EXERCISE: Please begin with the line containing "tax: 7% = 376.17 -> 7% = 362.45" and reproduce each line exactly until the records below end, without any pictures.

EXTRACTED DATA:

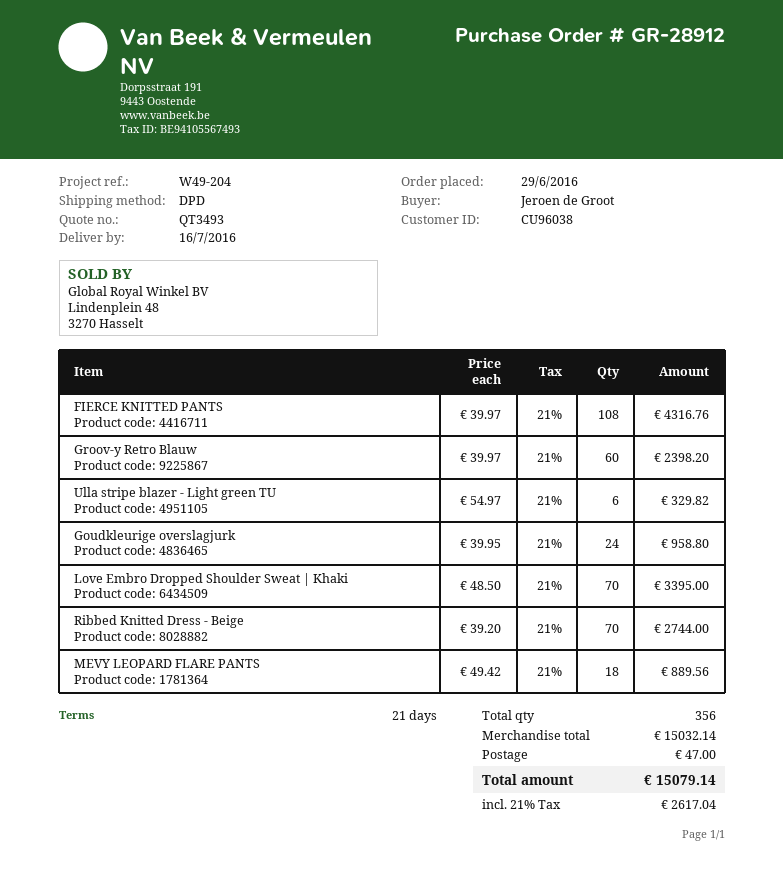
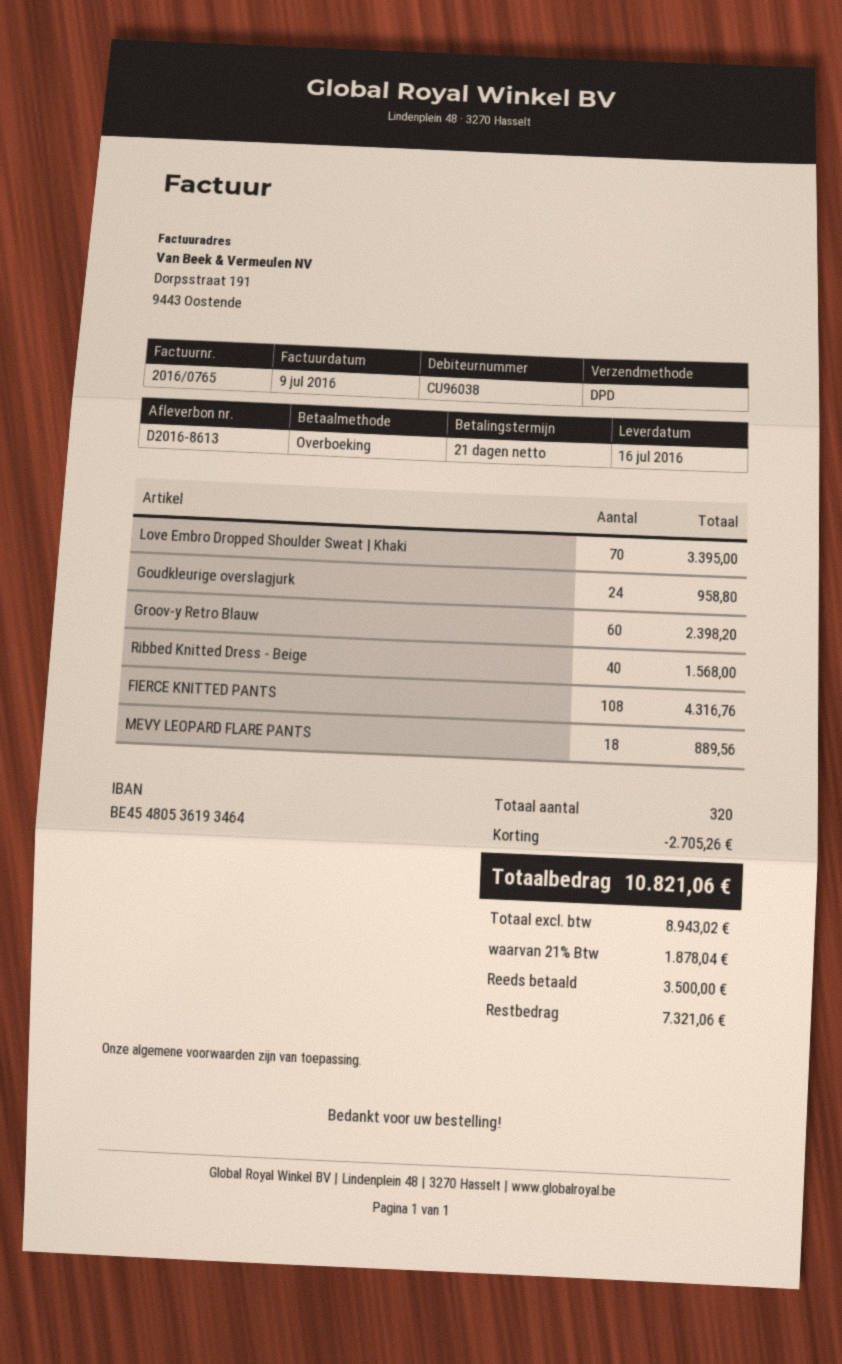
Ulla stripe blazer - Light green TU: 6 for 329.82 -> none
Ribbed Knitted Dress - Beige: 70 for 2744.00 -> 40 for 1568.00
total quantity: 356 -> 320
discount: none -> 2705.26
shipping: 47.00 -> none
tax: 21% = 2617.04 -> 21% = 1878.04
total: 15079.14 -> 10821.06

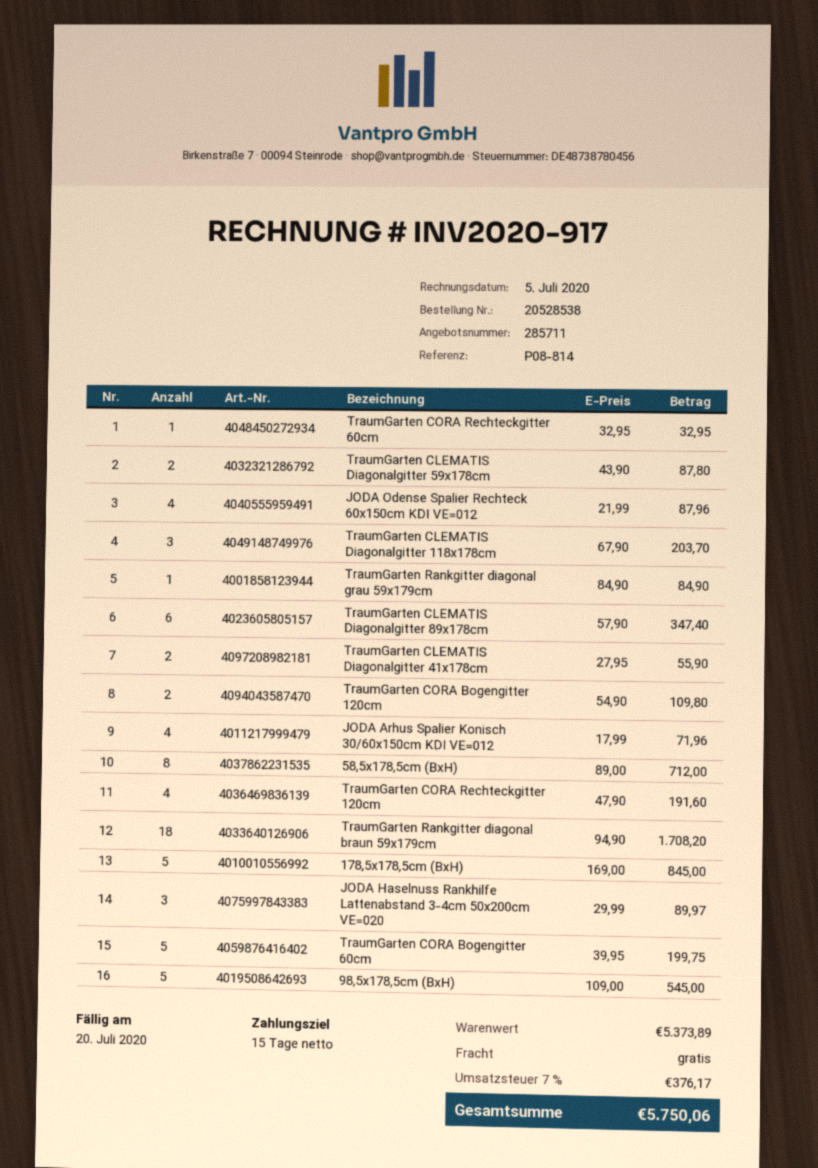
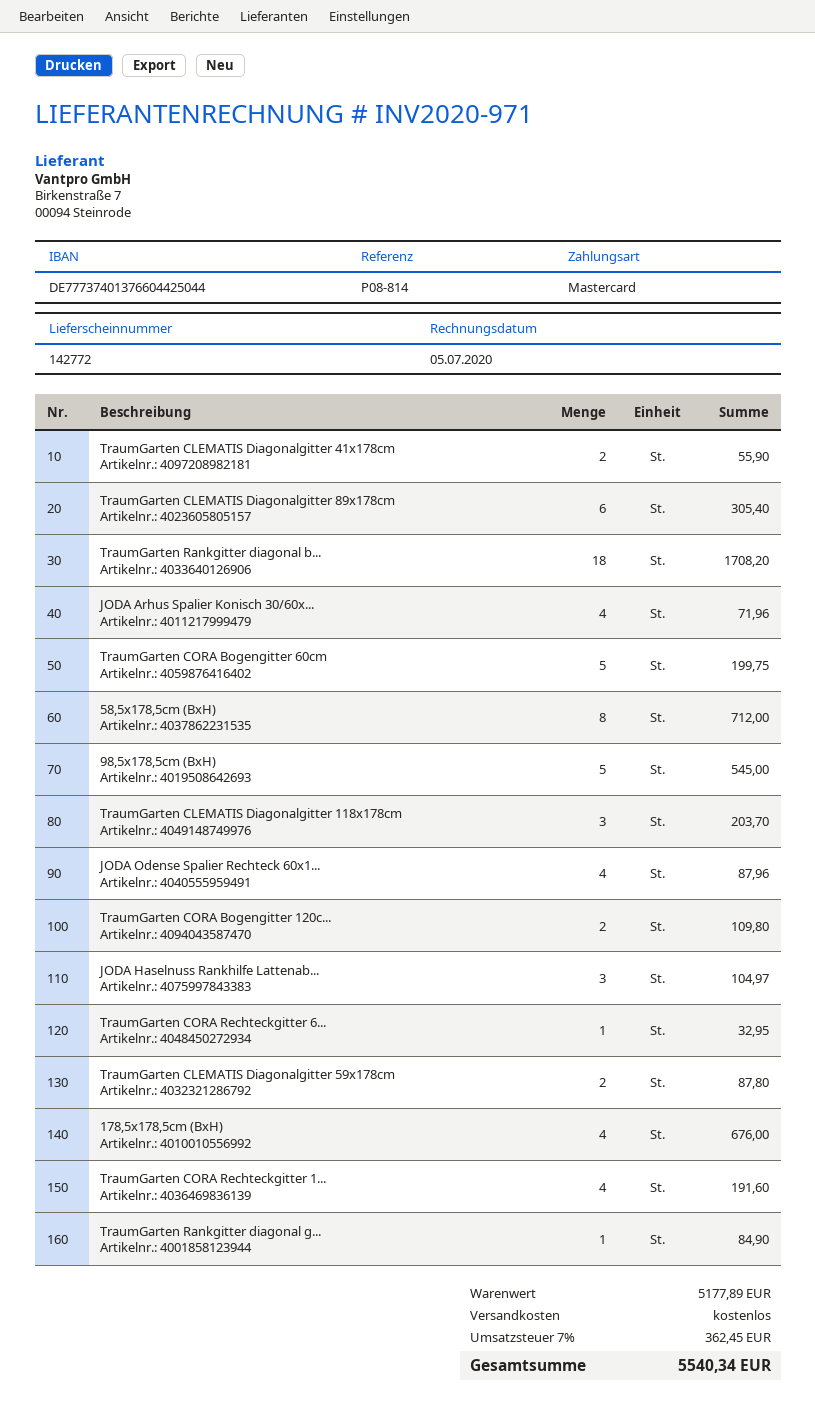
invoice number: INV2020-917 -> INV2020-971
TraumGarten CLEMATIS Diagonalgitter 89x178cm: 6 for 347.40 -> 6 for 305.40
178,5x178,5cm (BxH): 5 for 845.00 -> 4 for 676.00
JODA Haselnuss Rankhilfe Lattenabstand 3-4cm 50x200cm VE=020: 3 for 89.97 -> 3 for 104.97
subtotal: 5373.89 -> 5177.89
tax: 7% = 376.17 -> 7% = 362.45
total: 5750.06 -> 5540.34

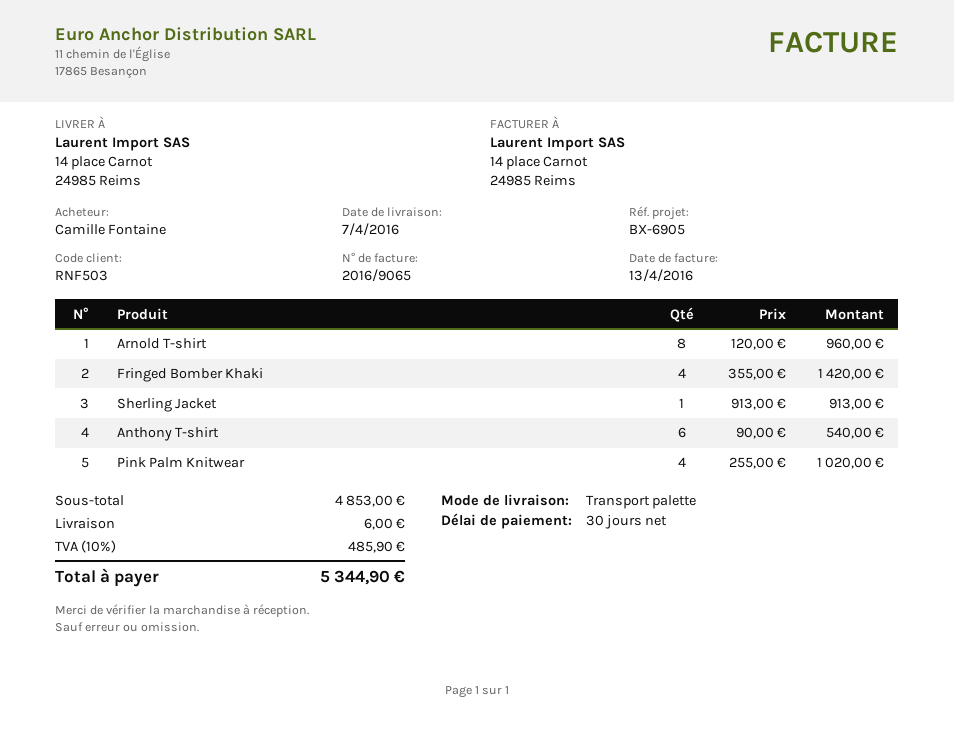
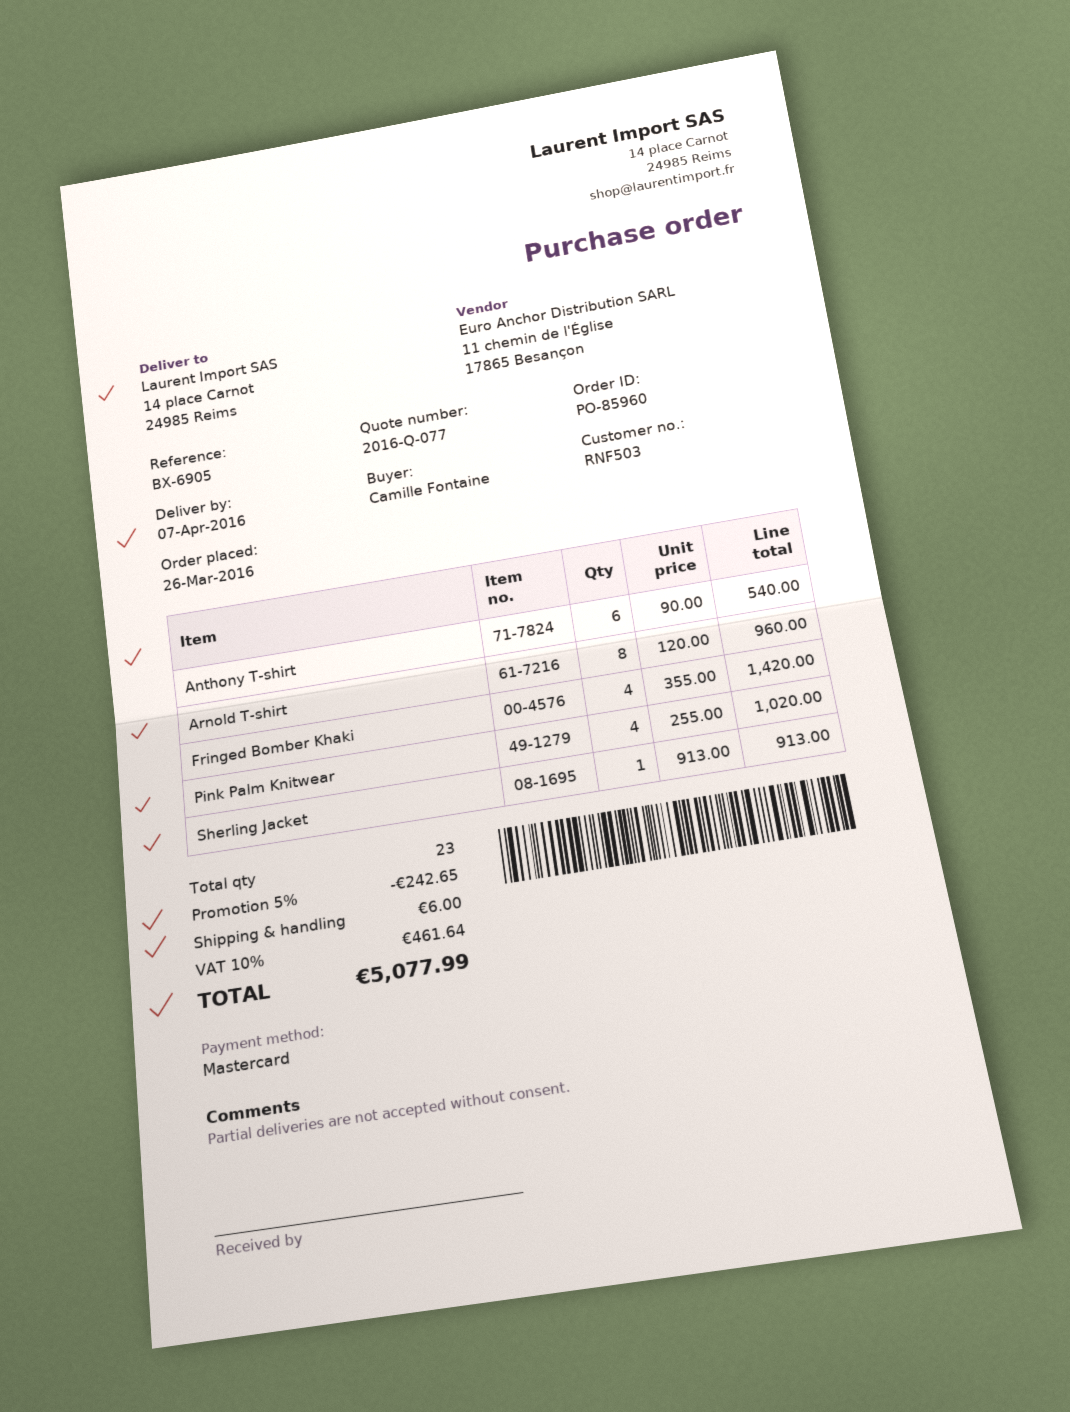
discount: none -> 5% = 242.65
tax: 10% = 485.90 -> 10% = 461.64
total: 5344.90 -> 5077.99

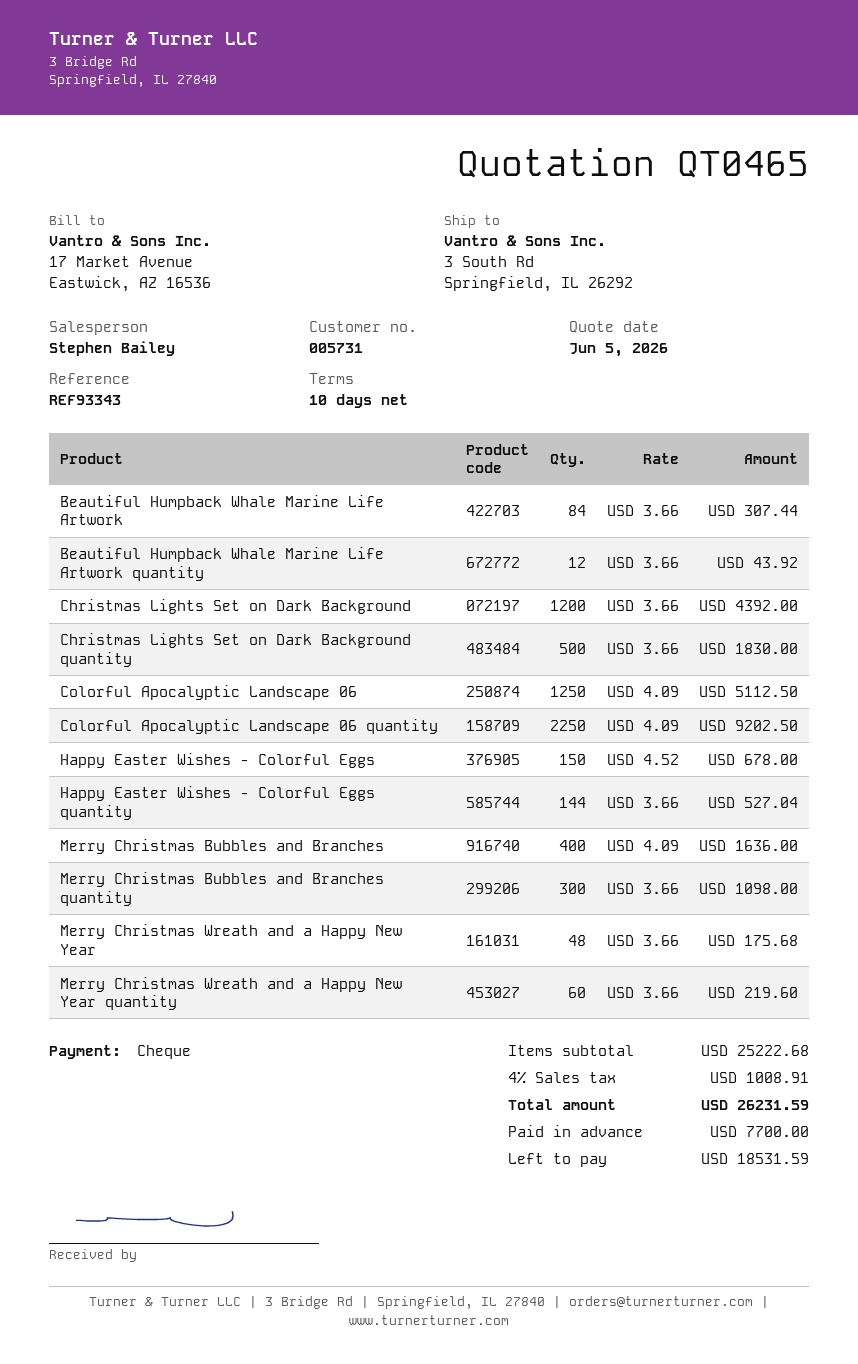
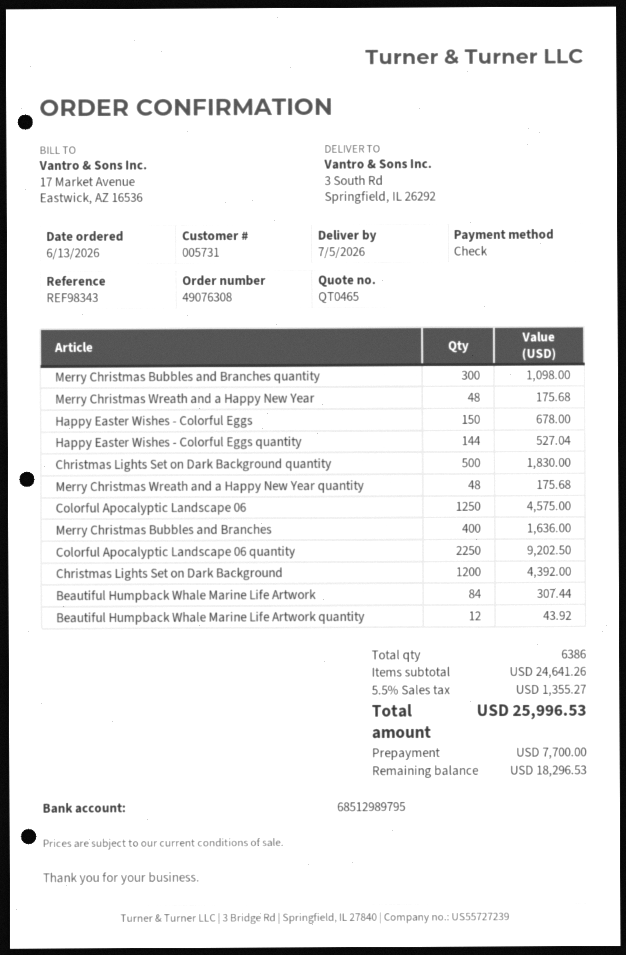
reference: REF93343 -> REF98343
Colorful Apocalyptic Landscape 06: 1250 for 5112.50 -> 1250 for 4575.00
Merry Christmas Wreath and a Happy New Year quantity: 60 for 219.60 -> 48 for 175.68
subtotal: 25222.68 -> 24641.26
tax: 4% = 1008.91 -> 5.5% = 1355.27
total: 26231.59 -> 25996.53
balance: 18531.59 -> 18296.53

RESPONSE TO THIS EXERCISE:
tax: 7% = 376.17 -> 7% = 362.45
total: 5750.06 -> 5540.34

discount: none -> 5% = 242.65
tax: 10% = 485.90 -> 10% = 461.64
total: 5344.90 -> 5077.99

reference: REF93343 -> REF98343
Colorful Apocalyptic Landscape 06: 1250 for 5112.50 -> 1250 for 4575.00
Merry Christmas Wreath and a Happy New Year quantity: 60 for 219.60 -> 48 for 175.68
subtotal: 25222.68 -> 24641.26
tax: 4% = 1008.91 -> 5.5% = 1355.27
total: 26231.59 -> 25996.53
balance: 18531.59 -> 18296.53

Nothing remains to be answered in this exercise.